The answer is all of the data, repeated exactly.

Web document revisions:
++++++++

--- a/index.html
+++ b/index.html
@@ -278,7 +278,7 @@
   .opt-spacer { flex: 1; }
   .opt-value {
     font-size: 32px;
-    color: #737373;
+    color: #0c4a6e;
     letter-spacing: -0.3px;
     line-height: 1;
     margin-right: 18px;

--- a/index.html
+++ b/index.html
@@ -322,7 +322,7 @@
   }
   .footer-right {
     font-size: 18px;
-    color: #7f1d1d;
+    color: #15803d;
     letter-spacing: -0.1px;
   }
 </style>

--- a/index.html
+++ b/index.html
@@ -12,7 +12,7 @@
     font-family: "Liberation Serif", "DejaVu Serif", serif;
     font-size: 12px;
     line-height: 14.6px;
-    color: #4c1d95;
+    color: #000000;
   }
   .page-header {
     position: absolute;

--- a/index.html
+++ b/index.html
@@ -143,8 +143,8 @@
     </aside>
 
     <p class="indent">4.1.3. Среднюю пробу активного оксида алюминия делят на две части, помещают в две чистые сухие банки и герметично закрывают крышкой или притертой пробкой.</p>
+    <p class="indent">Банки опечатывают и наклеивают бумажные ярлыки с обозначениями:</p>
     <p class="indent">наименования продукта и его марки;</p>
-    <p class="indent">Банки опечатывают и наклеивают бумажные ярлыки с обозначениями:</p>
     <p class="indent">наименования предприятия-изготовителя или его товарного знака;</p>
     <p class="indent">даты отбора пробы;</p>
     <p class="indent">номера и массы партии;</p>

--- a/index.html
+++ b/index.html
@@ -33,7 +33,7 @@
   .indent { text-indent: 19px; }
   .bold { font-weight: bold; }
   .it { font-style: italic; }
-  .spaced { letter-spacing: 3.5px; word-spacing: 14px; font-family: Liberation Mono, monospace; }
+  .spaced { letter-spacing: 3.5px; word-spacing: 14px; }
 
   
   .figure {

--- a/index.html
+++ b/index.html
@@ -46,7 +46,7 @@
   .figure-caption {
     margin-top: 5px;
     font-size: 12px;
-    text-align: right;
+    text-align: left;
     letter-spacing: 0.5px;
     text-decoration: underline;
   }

++++++++

Response —
--- a/index.html
+++ b/index.html
@@ -278,7 +278,7 @@
   .opt-spacer { flex: 1; }
   .opt-value {
     font-size: 32px;
-    color: #737373;
+    color: #0c4a6e;
     letter-spacing: -0.3px;
     line-height: 1;
     margin-right: 18px;

--- a/index.html
+++ b/index.html
@@ -322,7 +322,7 @@
   }
   .footer-right {
     font-size: 18px;
-    color: #7f1d1d;
+    color: #15803d;
     letter-spacing: -0.1px;
   }
 </style>

--- a/index.html
+++ b/index.html
@@ -12,7 +12,7 @@
     font-family: "Liberation Serif", "DejaVu Serif", serif;
     font-size: 12px;
     line-height: 14.6px;
-    color: #4c1d95;
+    color: #000000;
   }
   .page-header {
     position: absolute;

--- a/index.html
+++ b/index.html
@@ -143,8 +143,8 @@
     </aside>
 
     <p class="indent">4.1.3. Среднюю пробу активного оксида алюминия делят на две части, помещают в две чистые сухие банки и герметично закрывают крышкой или притертой пробкой.</p>
+    <p class="indent">Банки опечатывают и наклеивают бумажные ярлыки с обозначениями:</p>
     <p class="indent">наименования продукта и его марки;</p>
-    <p class="indent">Банки опечатывают и наклеивают бумажные ярлыки с обозначениями:</p>
     <p class="indent">наименования предприятия-изготовителя или его товарного знака;</p>
     <p class="indent">даты отбора пробы;</p>
     <p class="indent">номера и массы партии;</p>

--- a/index.html
+++ b/index.html
@@ -33,7 +33,7 @@
   .indent { text-indent: 19px; }
   .bold { font-weight: bold; }
   .it { font-style: italic; }
-  .spaced { letter-spacing: 3.5px; word-spacing: 14px; font-family: Liberation Mono, monospace; }
+  .spaced { letter-spacing: 3.5px; word-spacing: 14px; }
 
   
   .figure {

--- a/index.html
+++ b/index.html
@@ -46,7 +46,7 @@
   .figure-caption {
     margin-top: 5px;
     font-size: 12px;
-    text-align: right;
+    text-align: left;
     letter-spacing: 0.5px;
     text-decoration: underline;
   }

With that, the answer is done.